INPUT FOR THIS TASK
------------------------------------------------------------

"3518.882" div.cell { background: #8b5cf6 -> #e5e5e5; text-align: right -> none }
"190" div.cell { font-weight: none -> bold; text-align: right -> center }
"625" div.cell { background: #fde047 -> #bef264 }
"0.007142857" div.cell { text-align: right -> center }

------------------------------------------------------------

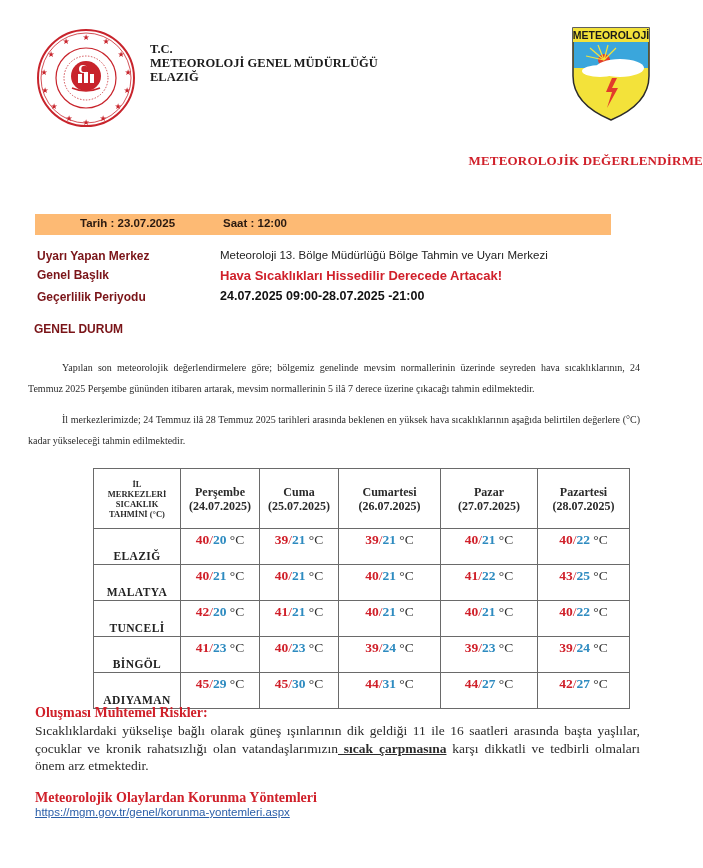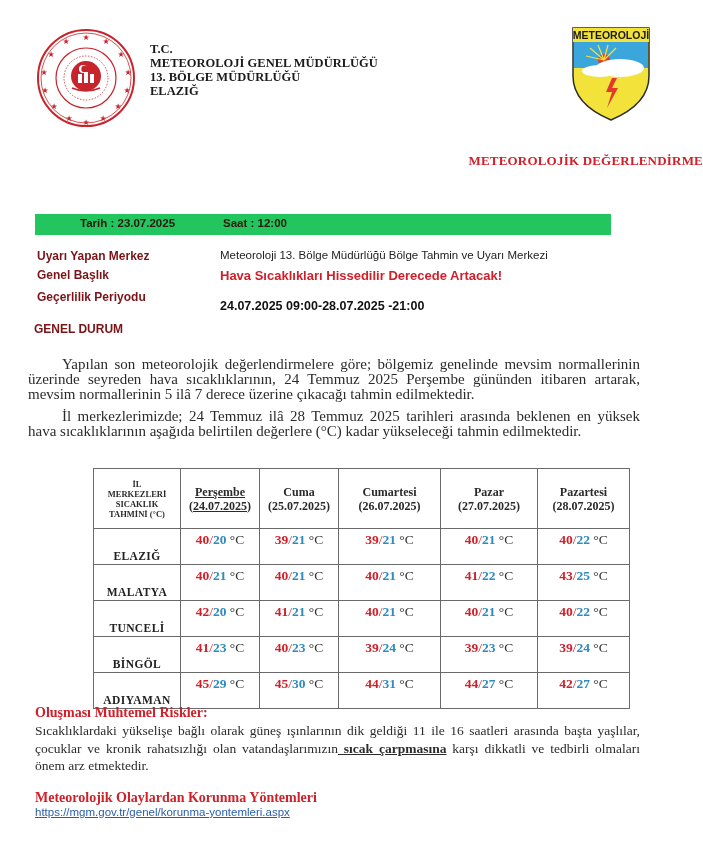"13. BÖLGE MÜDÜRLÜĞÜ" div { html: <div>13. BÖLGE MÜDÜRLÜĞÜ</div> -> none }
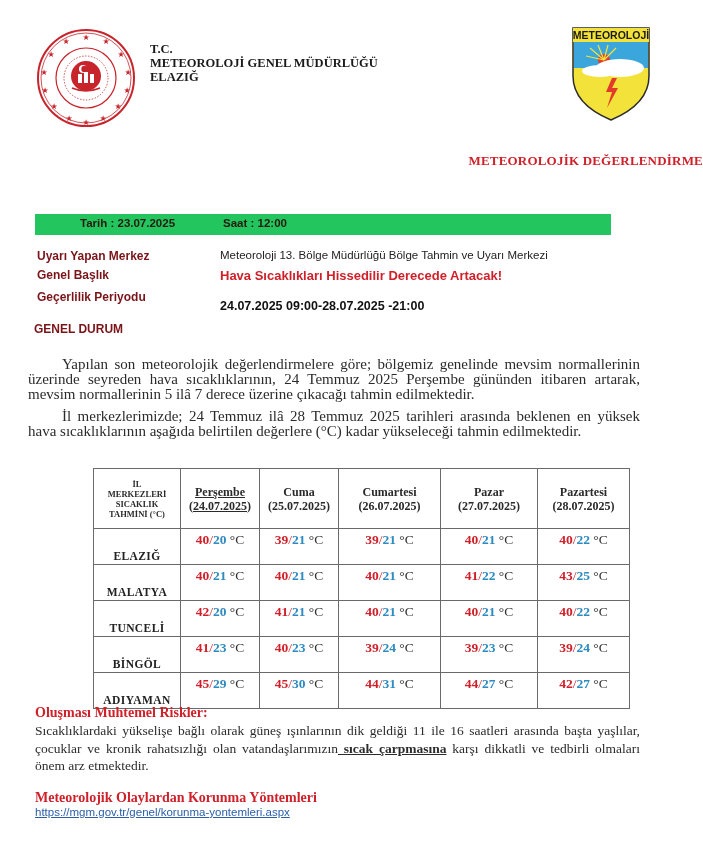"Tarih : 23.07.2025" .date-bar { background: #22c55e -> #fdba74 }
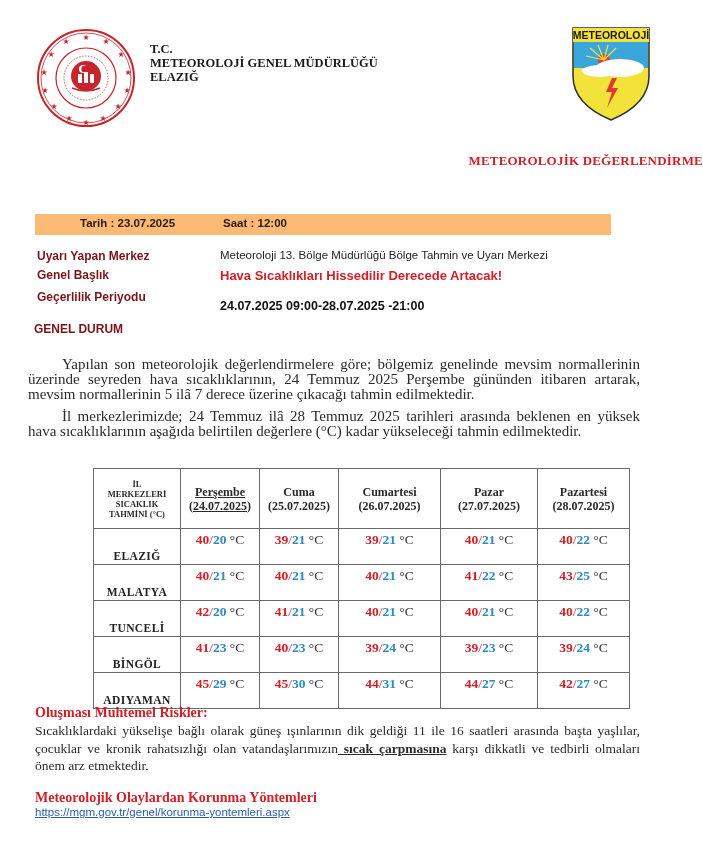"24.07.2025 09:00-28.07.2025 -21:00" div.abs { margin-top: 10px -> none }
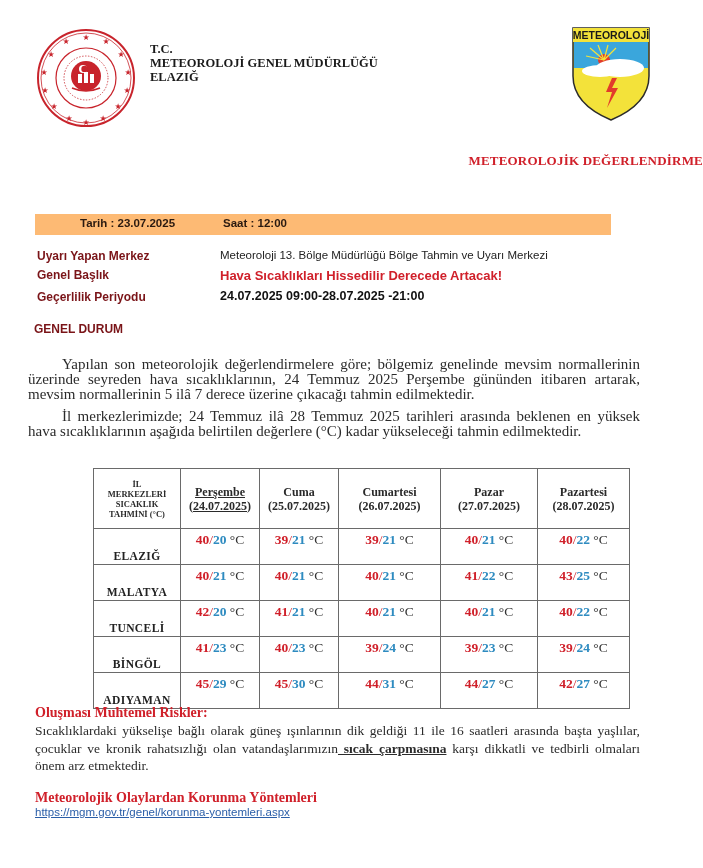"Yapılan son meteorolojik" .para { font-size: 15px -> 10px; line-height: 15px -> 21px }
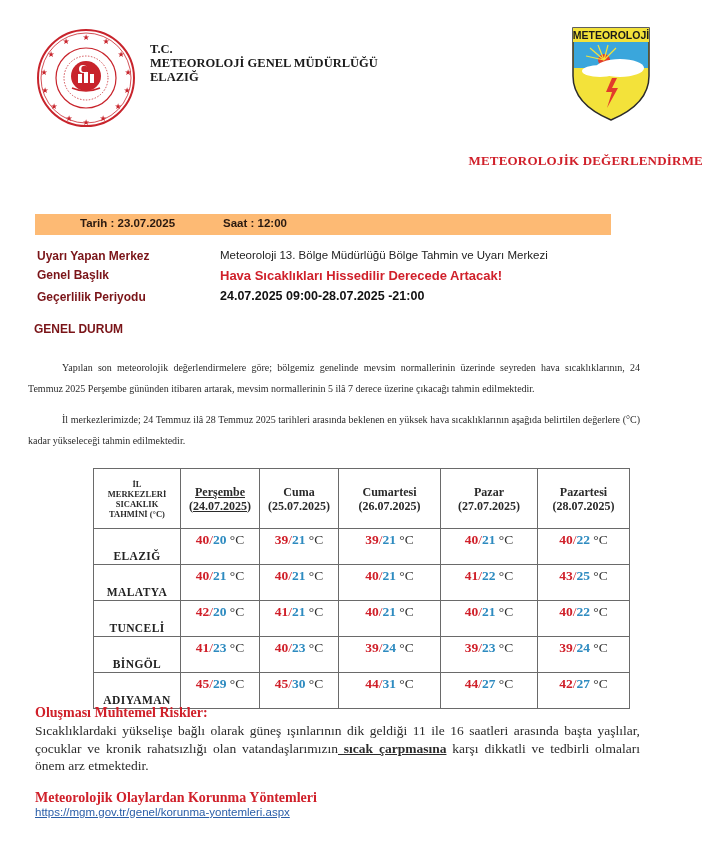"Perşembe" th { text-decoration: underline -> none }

------------------------------------------------------------

Each line of the data above that contains "right" counts once; report the total alone.

3